An exact, complete copy of the entries below is required, minus any pictures.

(SOURCE DATA)

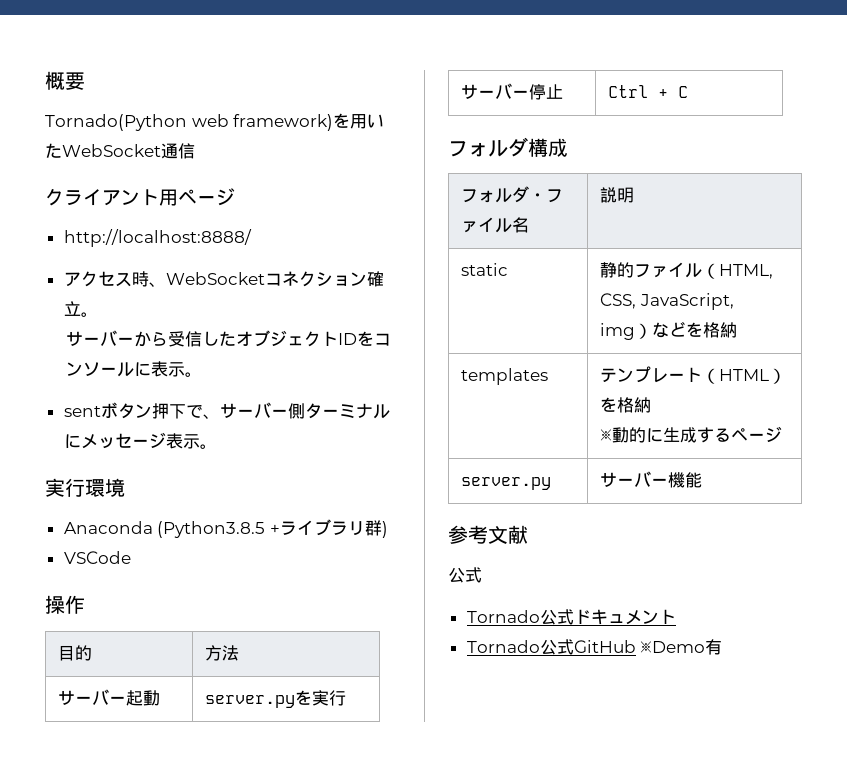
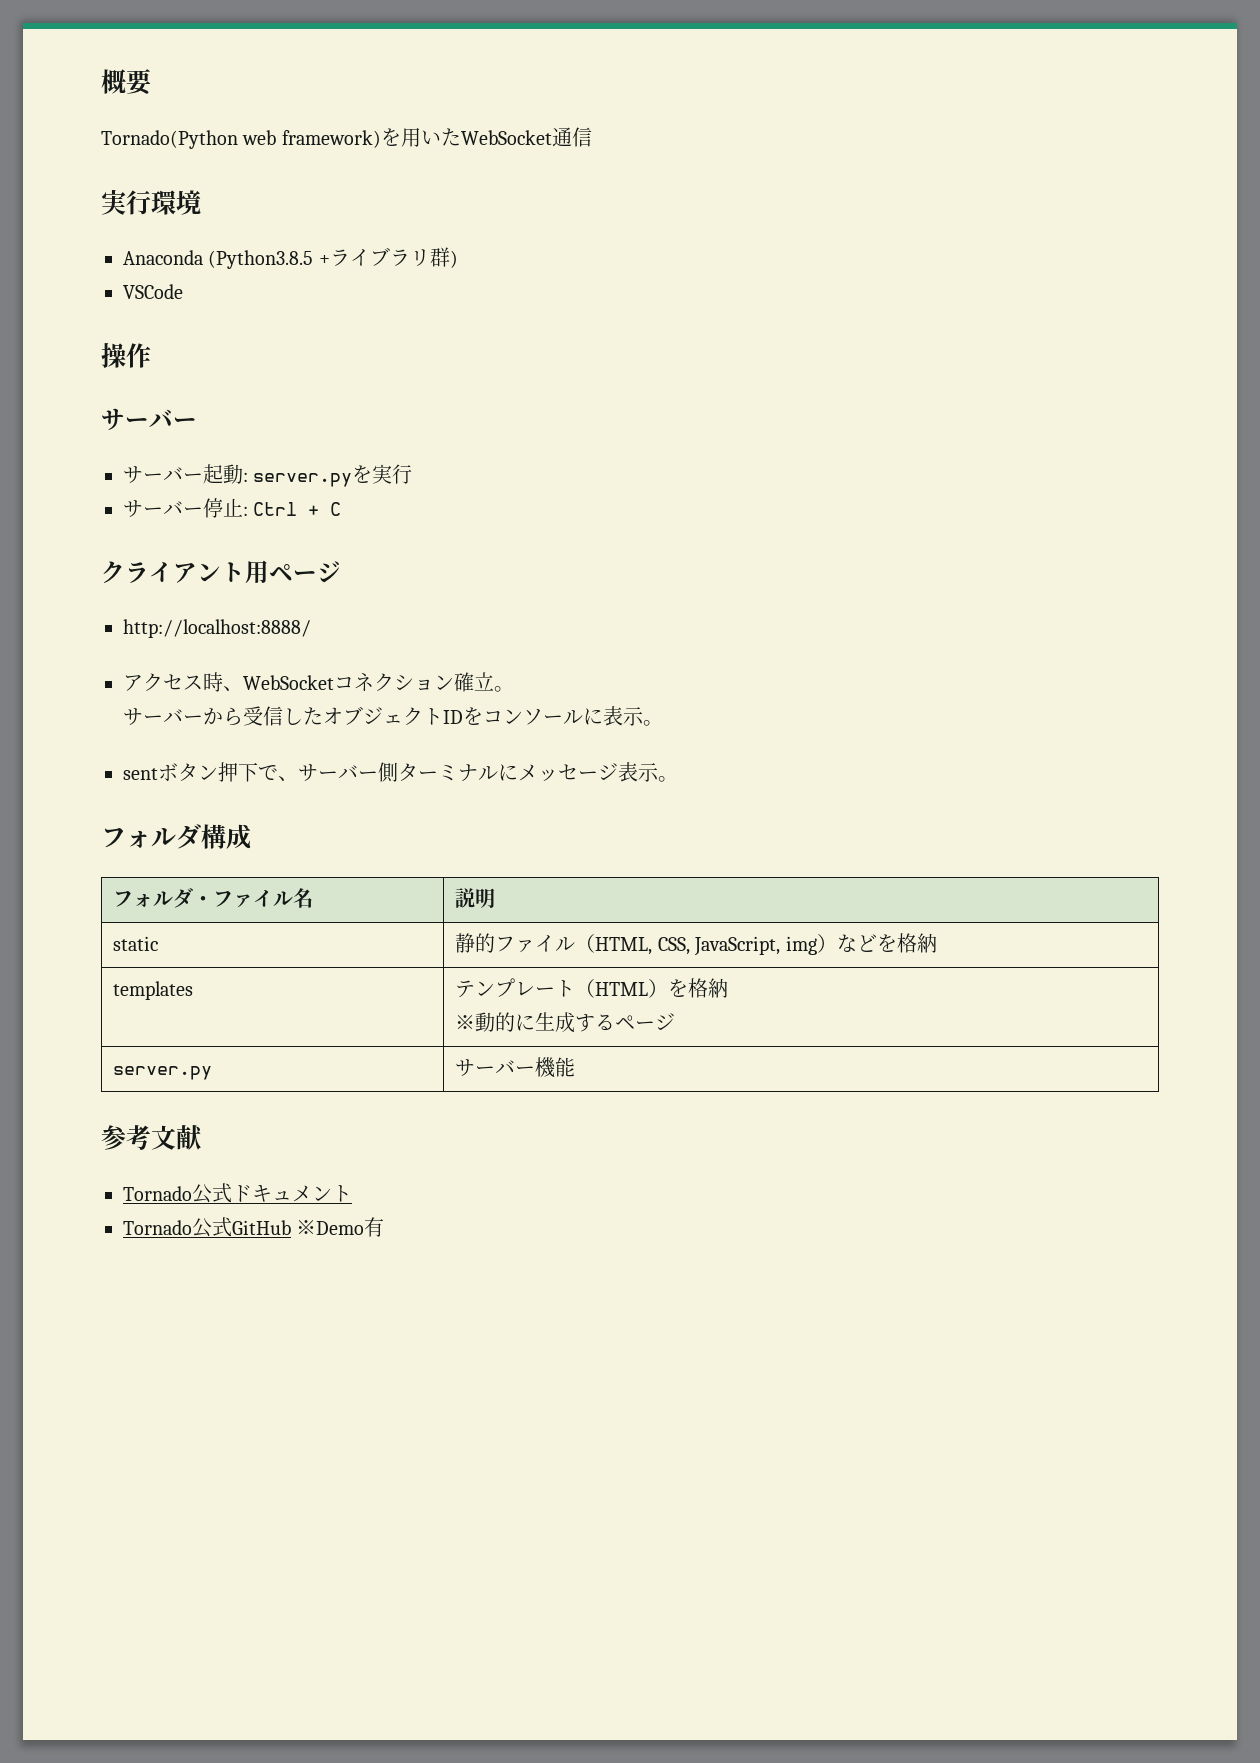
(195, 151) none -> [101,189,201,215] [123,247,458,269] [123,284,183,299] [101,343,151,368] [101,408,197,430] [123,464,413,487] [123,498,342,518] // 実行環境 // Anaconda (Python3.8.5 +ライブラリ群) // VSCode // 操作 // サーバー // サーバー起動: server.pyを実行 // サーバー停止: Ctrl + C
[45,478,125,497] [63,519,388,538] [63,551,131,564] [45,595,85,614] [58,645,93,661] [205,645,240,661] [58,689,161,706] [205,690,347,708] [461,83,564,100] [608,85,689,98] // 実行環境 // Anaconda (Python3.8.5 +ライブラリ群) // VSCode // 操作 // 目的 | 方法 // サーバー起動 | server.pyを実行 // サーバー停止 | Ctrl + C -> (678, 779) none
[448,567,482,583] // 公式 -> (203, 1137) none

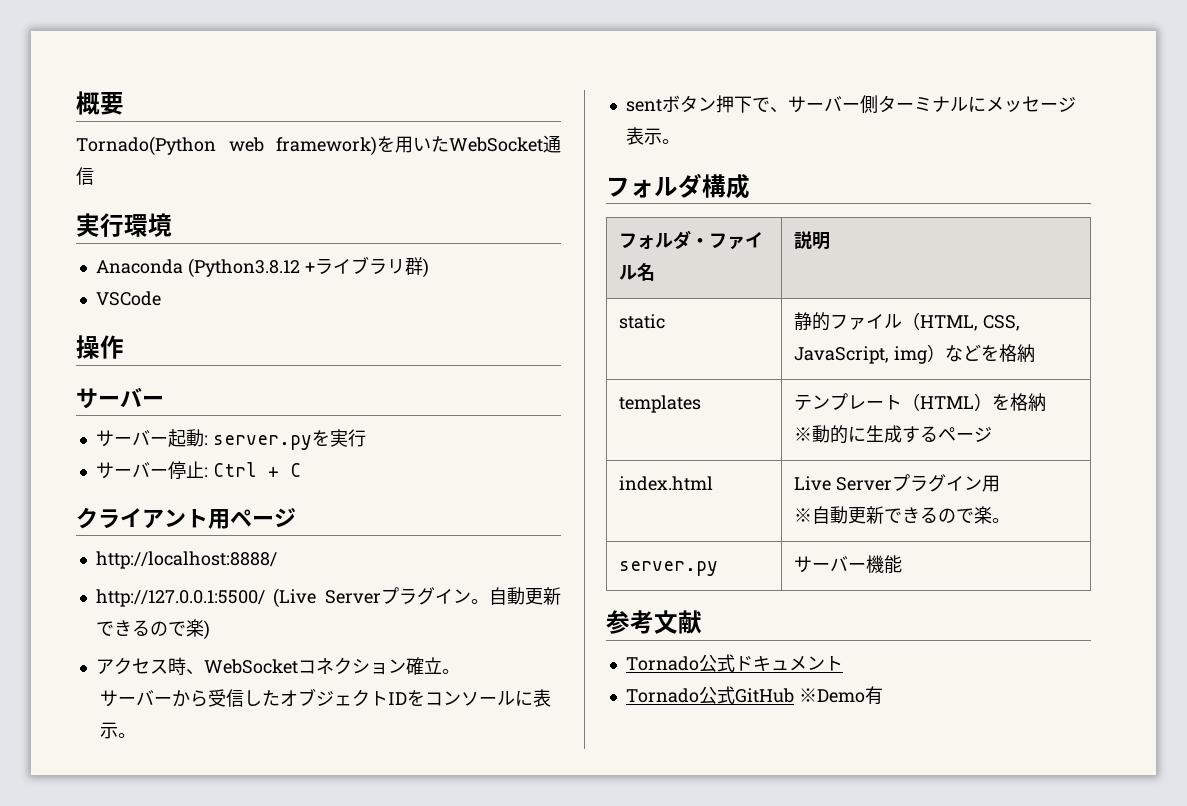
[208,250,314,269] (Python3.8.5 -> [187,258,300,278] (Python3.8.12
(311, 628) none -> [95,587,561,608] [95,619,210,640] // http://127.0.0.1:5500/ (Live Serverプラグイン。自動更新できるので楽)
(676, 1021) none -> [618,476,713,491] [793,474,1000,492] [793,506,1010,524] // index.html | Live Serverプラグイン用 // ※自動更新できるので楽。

(End SOURCE DATA)

EXERCISE RESULT:
(195, 151) none -> [101,189,201,215] [123,247,458,269] [123,284,183,299] [101,343,151,368] [101,408,197,430] [123,464,413,487] [123,498,342,518] // 実行環境 // Anaconda (Python3.8.5 +ライブラリ群) // VSCode // 操作 // サーバー // サーバー起動: server.pyを実行 // サーバー停止: Ctrl + C
[45,478,125,497] [63,519,388,538] [63,551,131,564] [45,595,85,614] [58,645,93,661] [205,645,240,661] [58,689,161,706] [205,690,347,708] [461,83,564,100] [608,85,689,98] // 実行環境 // Anaconda (Python3.8.5 +ライブラリ群) // VSCode // 操作 // 目的 | 方法 // サーバー起動 | server.pyを実行 // サーバー停止 | Ctrl + C -> (678, 779) none
[448,567,482,583] // 公式 -> (203, 1137) none

[208,250,314,269] (Python3.8.5 -> [187,258,300,278] (Python3.8.12
(311, 628) none -> [95,587,561,608] [95,619,210,640] // http://127.0.0.1:5500/ (Live Serverプラグイン。自動更新できるので楽)
(676, 1021) none -> [618,476,713,491] [793,474,1000,492] [793,506,1010,524] // index.html | Live Serverプラグイン用 // ※自動更新できるので楽。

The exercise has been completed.